Confidence (Compatibility) Intervals — effectsize

More information regarding Confidence (Compatibiity) Intervals and how they are computed in effectsize.

Confidence (Compatibility) Intervals (CIs)

Unless stated otherwise, confidence (compatibility) intervals (CIs) are estimated using the noncentrality parameter method (also called the "pivot method"). This method finds the noncentrality parameter ("ncp") of a noncentral t, F, or \(\chi^2\) distribution that places the observed t, F, or \(\chi^2\) test statistic at the desired probability point of the distribution. For example, if the observed t statistic is 2.0, with 50 degrees of freedom, for which cumulative noncentral t distribution is t = 2.0 the .025 quantile (answer: the noncentral t distribution with ncp = .04)? After estimating these confidence bounds on the ncp, they are converted into the effect size metric to obtain a confidence interval for the effect size (Steiger, 2004).

For additional details on estimation and troubleshooting, see effectsize_CIs.

CIs and Significance Tests

"Confidence intervals on measures of effect size convey all the information in a hypothesis test, and more." (Steiger, 2004). Confidence (compatibility) intervals and p values are complementary summaries of parameter uncertainty given the observed data. A dichotomous hypothesis test could be performed with either a CI or a p value. The 100 (1 - \(\alpha\))% confidence interval contains all of the parameter values for which p > \(\alpha\) for the current data and model. For example, a 95% confidence interval contains all of the values for which p > .05.

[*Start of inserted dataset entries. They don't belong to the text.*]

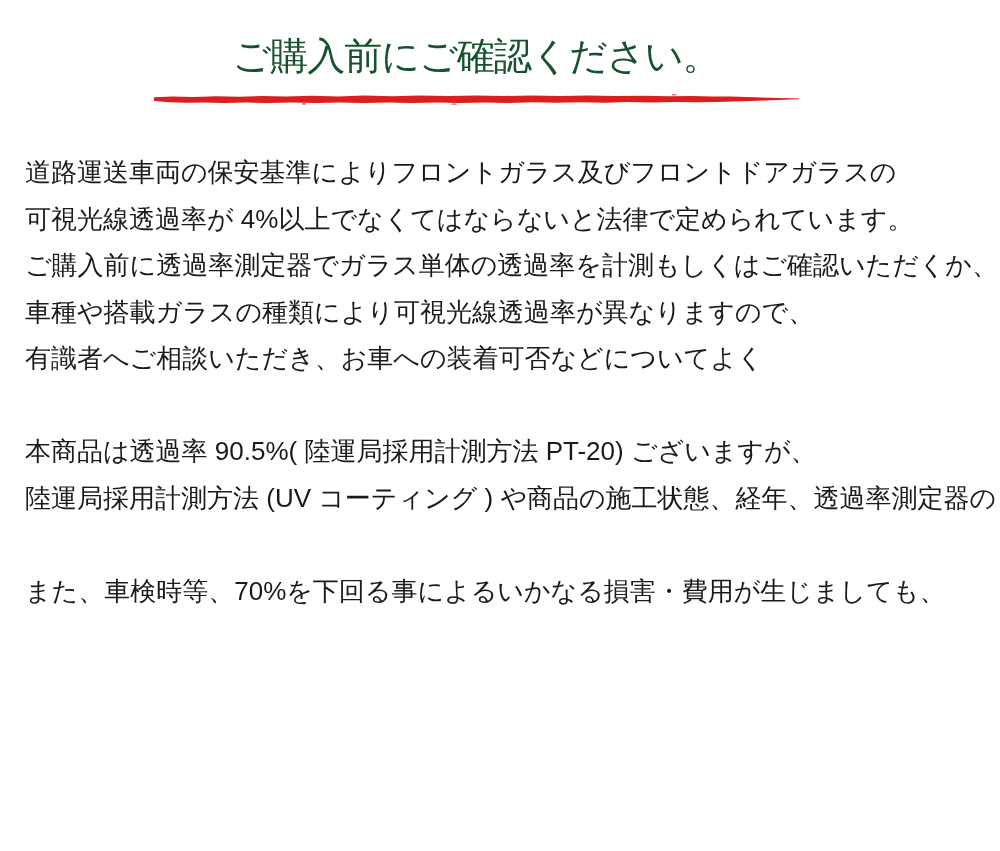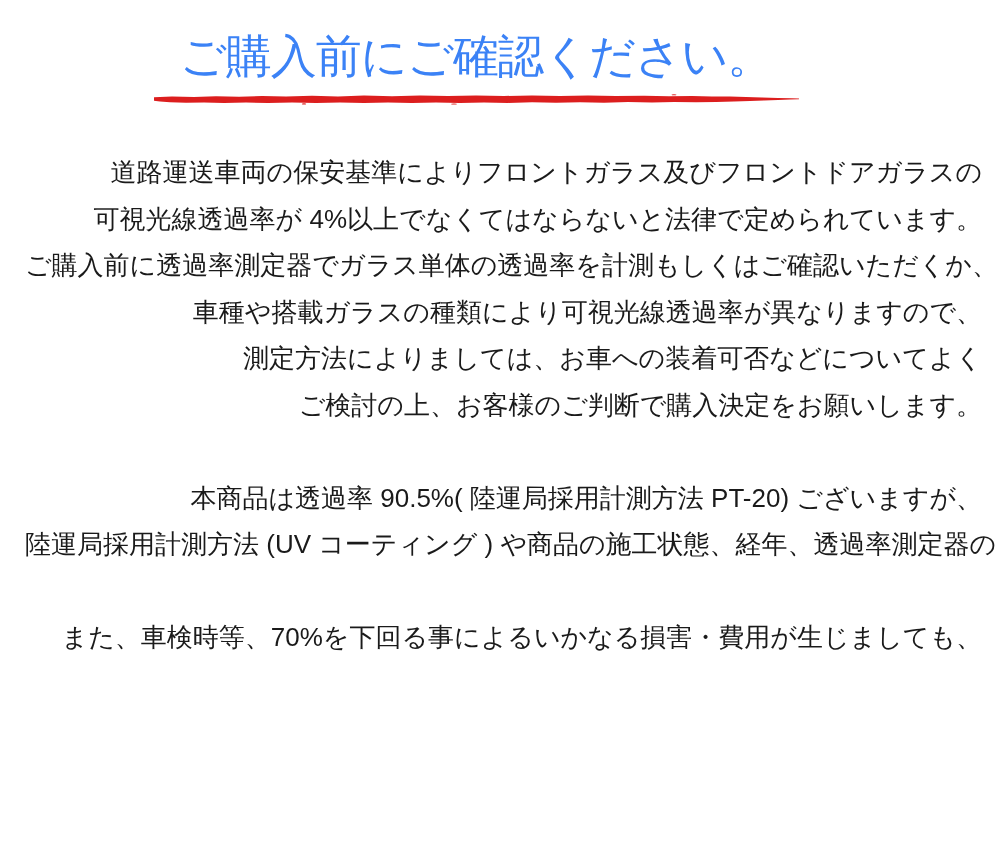--- a/index.html
+++ b/index.html
@@ -20,43 +20,42 @@
     background: #ffffff;
     color: #1a1a1a;
   }
   .header {
     text-align: center;
     padding-top: 24px;
     transform: translateX(-24px);
   }
   .title {
     display: inline-block;
-    font-size: 46px;
+    font-size: 38px;
     font-weight: 500;
     line-height: 65px;
     letter-spacing: -1px;
-    color: #3b82f6;
+    color: #14532d;
     white-space: nowrap;
   }
   .underline-svg {
     display: block;
     margin: 2px auto 0 auto;
     width: 645px;
     height: 14px;
   }
   .content {
     margin-top: 44px;
     padding: 0 18px 0 25px;
     font-size: 26px;
     line-height: 46.5px;
     letter-spacing: 0;
   }
   .paragraph {
     margin: 0;
-    text-align: right;
   }
   .paragraph + .paragraph {
     margin-top: 46.5px;
   }
   .text-line {
     white-space: nowrap;
   }
 </style>
 </head>
 <body>
@@ -80,22 +79,21 @@
     </svg>
   </div>
 
   <div class="content">
 
     <div class="paragraph">
       <div class="text-line">道路運送車両の保安基準によりフロントガラス及びフロントドアガラスの</div>
       <div class="text-line">可視光線透過率が 4%以上でなくてはならないと法律で定められています。</div>
       <div class="text-line">ご購入前に透過率測定器でガラス単体の透過率を計測もしくはご確認いただくか、</div>
       <div class="text-line">車種や搭載ガラスの種類により可視光線透過率が異なりますので、</div>
-      <div class="text-line">測定方法によりましては、お車への装着可否などについてよく</div>
-      <div class="text-line">ご検討の上、お客様のご判断で購入決定をお願いします。</div>
+      <div class="text-line">有識者へご相談いただき、お車への装着可否などについてよく</div>
     </div>
 
     <div class="paragraph">
       <div class="text-line">本商品は透過率 90.5%( 陸運局採用計測方法 PT-20) ございますが、</div>
       <div class="text-line">陸運局採用計測方法 (UV コーティング ) や商品の施工状態、経年、透過率測定器の</div>
     </div>
 
     <div class="paragraph">
       <div class="text-line">また、車検時等、70%を下回る事によるいかなる損害・費用が生じましても、</div>
     </div>

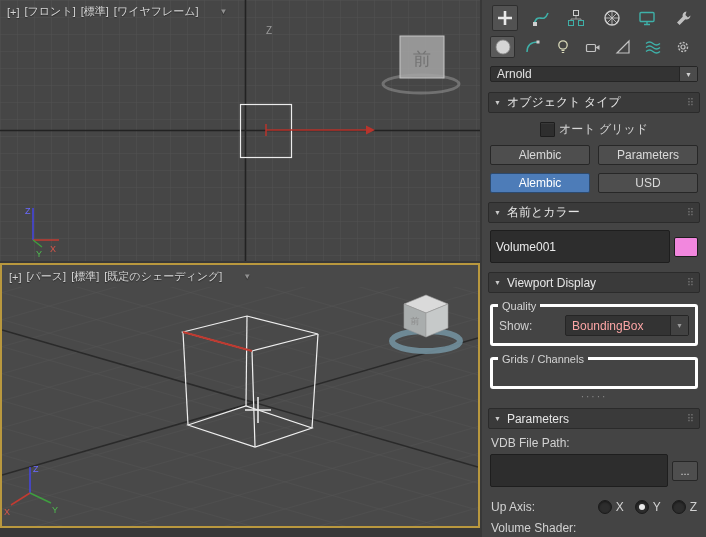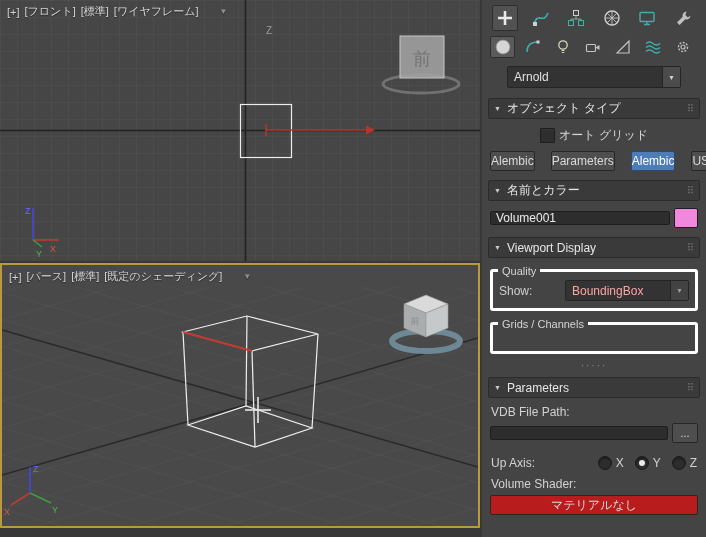--- a/index.html
+++ b/index.html
@@ -22,47 +22,47 @@
   
   #panel{position:absolute;left:482px;top:0;width:224px;height:537px;background:#444;
          display:flex;flex-direction:column;overflow:hidden}
   .tabs{display:flex;align-items:center;justify-content:space-between;padding:5px 10px 3px;height:34px;box-sizing:border-box}
   .tab{width:26px;height:26px;display:flex;align-items:center;justify-content:center;border-radius:2px;cursor:pointer}
   .tab.active{background:#525252;box-shadow:inset 0 0 0 1px #2e2e2e}
   .cats{display:flex;align-items:center;gap:5px;padding:2px 8px 5px}
   .cat{width:25px;height:22px;display:flex;align-items:center;justify-content:center;border-radius:2px;cursor:pointer}
   .cat.active{background:#5a5a5a;box-shadow:inset 0 0 0 1px #2e2e2e}
 
-  .combo{height:20px;margin:3px 25px;background:#333;border:1px solid #252525;border-radius:2px;
+  .combo{height:20px;margin:3px 8px;background:#333;border:1px solid #252525;border-radius:2px;
          display:flex;align-items:center;font-size:12px;color:#e2e2e2;cursor:pointer}
   .combo-text{flex:1;padding-left:6px;overflow:hidden;white-space:nowrap}
   .combo-btn{width:17px;align-self:stretch;display:flex;align-items:center;justify-content:center;
              font-size:7px;color:#cfcfcf;background:#4b4b4b;border-left:1px solid #252525}
   .combo.disabled .combo-text{color:#fca5a5}
   .combo.disabled .combo-btn{color:#9a9a9a;background:#424242}
 
   .rh{height:19px;background:#3a3a3a;border:1px solid #2b2b2b;border-radius:2px;
       display:flex;align-items:center;padding:0 5px;font-size:12px;color:#e6e6e6;
       cursor:pointer;margin:7px 6px 0;flex:none}
   .rh-arrow{font-size:7px;color:#c9c9c9;margin-right:6px}
   .rh-title{flex:1;white-space:nowrap}
   .rh-grip{color:#6f6f6f;font-size:10px}
 
   .autogrid{display:flex;align-items:center;justify-content:center;gap:4px;margin:8px 0 2px;
             font-size:12px;color:#d6d6d6}
   .checkbox{width:13px;height:13px;background:#2e2e2e;border:1px solid #1d1d1d;border-radius:1px;
             box-shadow:inset 0 1px 0 rgba(255,255,255,.05);cursor:pointer}
 
-  .btn-grid{display:grid;grid-template-columns:1fr 1fr 1fr 1fr;gap:16px;margin:5px 8px 2px}
+  .btn-grid{display:grid;grid-template-columns:1fr 1fr;gap:8px;margin:5px 8px 2px}
   .btn{height:20px;background:#4e4e4e;border:1px solid #272727;border-radius:2px;color:#dadada;
        font-size:12px;font-family:inherit;cursor:pointer;padding:0}
   .btn.active{background:#4d7cb8;border-color:#2d4a6e;color:#fff}
 
   .name-row{display:flex;gap:4px;margin:7px 8px 2px;align-items:center}
-  .field{flex:1;height:14px;box-sizing:border-box;background:#2d2d2d;border:1px solid #1e1e1e;
+  .field{flex:1;height:33px;box-sizing:border-box;background:#2d2d2d;border:1px solid #1e1e1e;
          border-radius:2px;color:#ececec;font-size:12px;padding:0 5px;font-family:inherit;outline:none}
   .swatch{width:22px;height:18px;background:#f287de;border:1px solid #1d1d1d;border-radius:2px;cursor:pointer}
 
   .plain-label{font-size:12px;color:#d2d2d2;margin:7px 9px 0;flex:none}
   .group{position:relative;border:3px solid #ffffff;border-radius:3px;margin:11px 8px 0;
          padding:8px 6px 7px;flex:none}
   .group-label{position:absolute;top:-7px;left:5px;background:#444;padding:0 4px;font-size:11px;color:#d4d4d4}
   .show-row{display:flex;align-items:center;justify-content:space-between;gap:6px;font-size:12px;color:#cfcfcf}
   .show-row .combo{margin:0;width:122px;height:19px;flex:none}
   .group.empty{height:26px;padding:0}

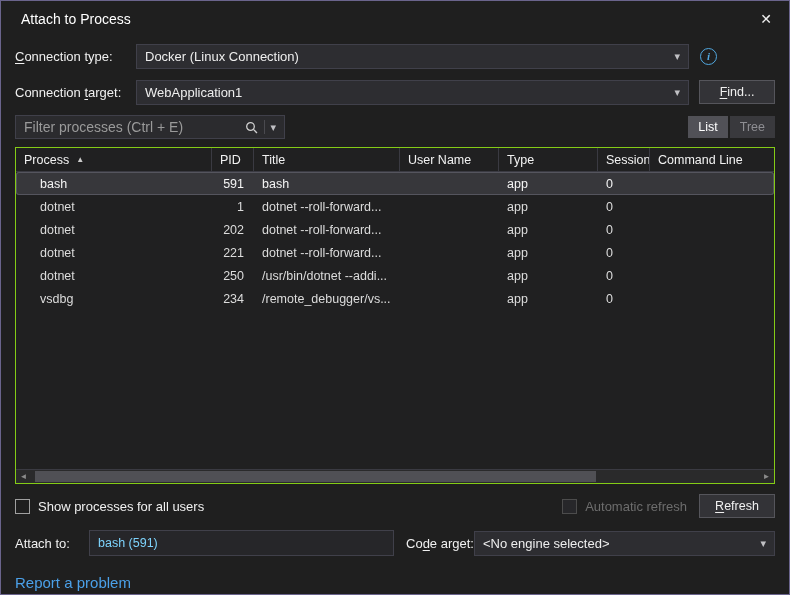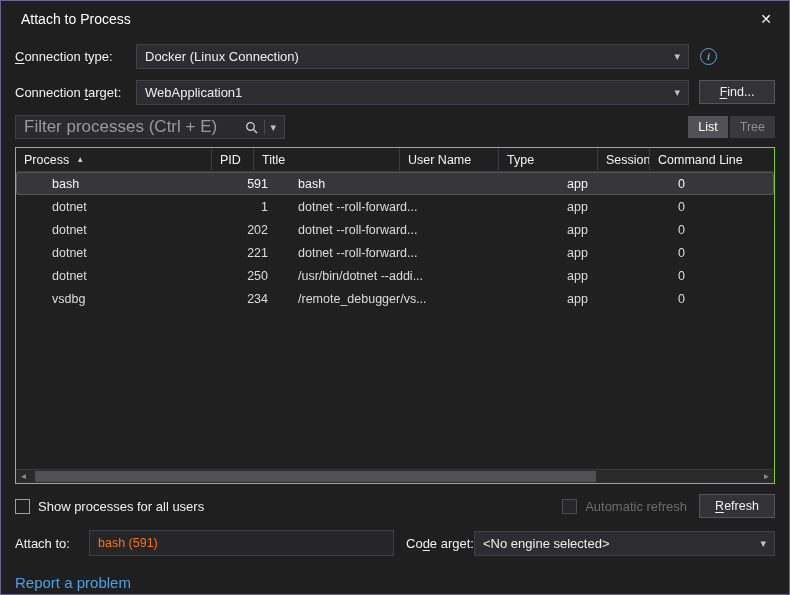--- a/index.html
+++ b/index.html
@@ -67,21 +67,21 @@
   .btn-primary{ background:#3f49c0; border-color:#3f49c0; color:#ffffff; }
 
   
   .filterbox{
     width:270px; height:24px;
     background:#2b2b2e; border:1px solid #40404a;
     display:flex; align-items:center; padding:0 5px 0 8px;
   }
   .filterbox input{
     flex:1; min-width:0; background:transparent; border:none; outline:none;
-    color:#cccccc; font-size:17px; font-family:"Liberation Sans", sans-serif;
+    color:#cccccc; font-size:14px; font-family:"Liberation Sans", sans-serif;
   }
   .filterbox input::placeholder{ color:#9a9a9a; opacity:1; }
   .search-btn{ display:flex; align-items:center; padding:0 4px; cursor:pointer; }
   .filter-divider{ width:1px; height:14px; background:#4a4a4f; margin:0 2px; }
   .filter-chevron{ color:#c0c0c4; font-size:11px; padding:0 3px; cursor:pointer; }
 
   .view-toggle{ margin-left:auto; display:flex; gap:2px; }
   .vbtn{
     height:22px; padding:0 10px; font-size:12.5px;
     display:flex; align-items:center; justify-content:center;
@@ -107,21 +107,21 @@
   .col-process{ width:196px; flex:none; }
   .col-pid{ width:42px; flex:none; }
   .col-title{ width:146px; flex:none; }
   .col-type{ width:99px; flex:none; }
   .col-user{ width:99px; flex:none; }
   .col-session{ width:52px; flex:none; }
   .col-cmd{ flex:1; min-width:0; }
 
   .tbody{ flex:1; min-height:0; overflow:hidden; }
   .trow{ display:flex; height:23px; align-items:center; color:#dcdcdc; cursor:pointer; }
-  .trow .cell{ padding:0 8px; overflow:hidden; white-space:nowrap; display:flex; align-items:center; height:100%;margin-left:12px; }
+  .trow .cell{ padding:0 8px; overflow:hidden; white-space:nowrap; display:flex; align-items:center; height:100%; }
   .trow .col-process{ padding-left:24px; }
   .trow .col-pid{ justify-content:flex-end; padding-right:10px; }
   .trow.selected{
     background:#37373b;
     box-shadow: inset 0 0 0 1px #55555e;
     border-radius:3px;
     color:#f5f5f5;
   }
 
   .hscroll{
@@ -147,21 +147,21 @@
   }
   .checkbox.disabled{ border-color:#4c4c4c; background:#27272a; cursor:default; }
   .opt-right{ margin-left:auto; display:flex; align-items:center; }
   .disabled-label{ color:#6d6d6d; margin-right:12px; }
 
   
   .label-attach-to{ width:74px; flex:none; }
   .attach-input{
     width:305px; height:26px; flex:none;
     background:#262629; border:1px solid #40404a;
-    color:#f97316; padding:0 8px; font-size:12.5px; outline:none;
+    color:#7dd3fc; padding:0 8px; font-size:12.5px; outline:none;
     font-family:"Liberation Sans", sans-serif;
   }
   .label-code-type{ margin-left:12px; width:68px; flex:none; }
 
   
   .link{ color:#4ba0e8; font-size:15px; cursor:pointer; }
   .footer-buttons{ margin-left:auto; display:flex; gap:8px; }
 </style>
 </head>
 <body>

Note that a confidence interval including 0 does not indicate that the null (no effect) is true. Rather, it suggests that the observed data together with the model and its assumptions combined do not provided clear evidence against a parameter value of 0 (same as with any other value in the interval), with the level of this evidence defined by the chosen \(\alpha\) level (Rafi & Greenland, 2020; Schweder & Hjort, 2016; Xie & Singh, 2013). To infer no effect, additional judgments about what parameter values are "close enough" to 0 to be negligible are needed ("equivalence testing"; Bauer & Kiesser, 1996).

Bootstrapped CIs

Some effect sizes are directionless–they do have a minimum value that would be interpreted as "no effect", but they cannot cross it. For example, a null value of Kendall's W is 0, indicating no difference between groups, but it can never have a negative value. Same goes for U2 and Overlap: the null value of \(U_2\) is 0.5, but it can never be smaller than 0.5; am Overlap of 1 means "full overlap" (no difference), but it cannot be larger than 1.

When bootstrapping CIs for such effect sizes, the bounds of the CIs will never cross (and often will never cover) the null. Therefore, these CIs should not be used for statistical inference.

One-Sided CIs

Typically, CIs are constructed as two-tailed intervals, with an equal proportion of the cumulative probability distribution above and below the interval. CIs can also be constructed as one-sided intervals, giving only a lower bound or upper bound. This is analogous to computing a 1-tailed p value or conducting a 1-tailed hypothesis test.

Significance tests conducted using CIs (whether a value is inside the interval) and using p values (whether p < alpha for that value) are only guaranteed to agree when both are constructed using the same number of sides/tails.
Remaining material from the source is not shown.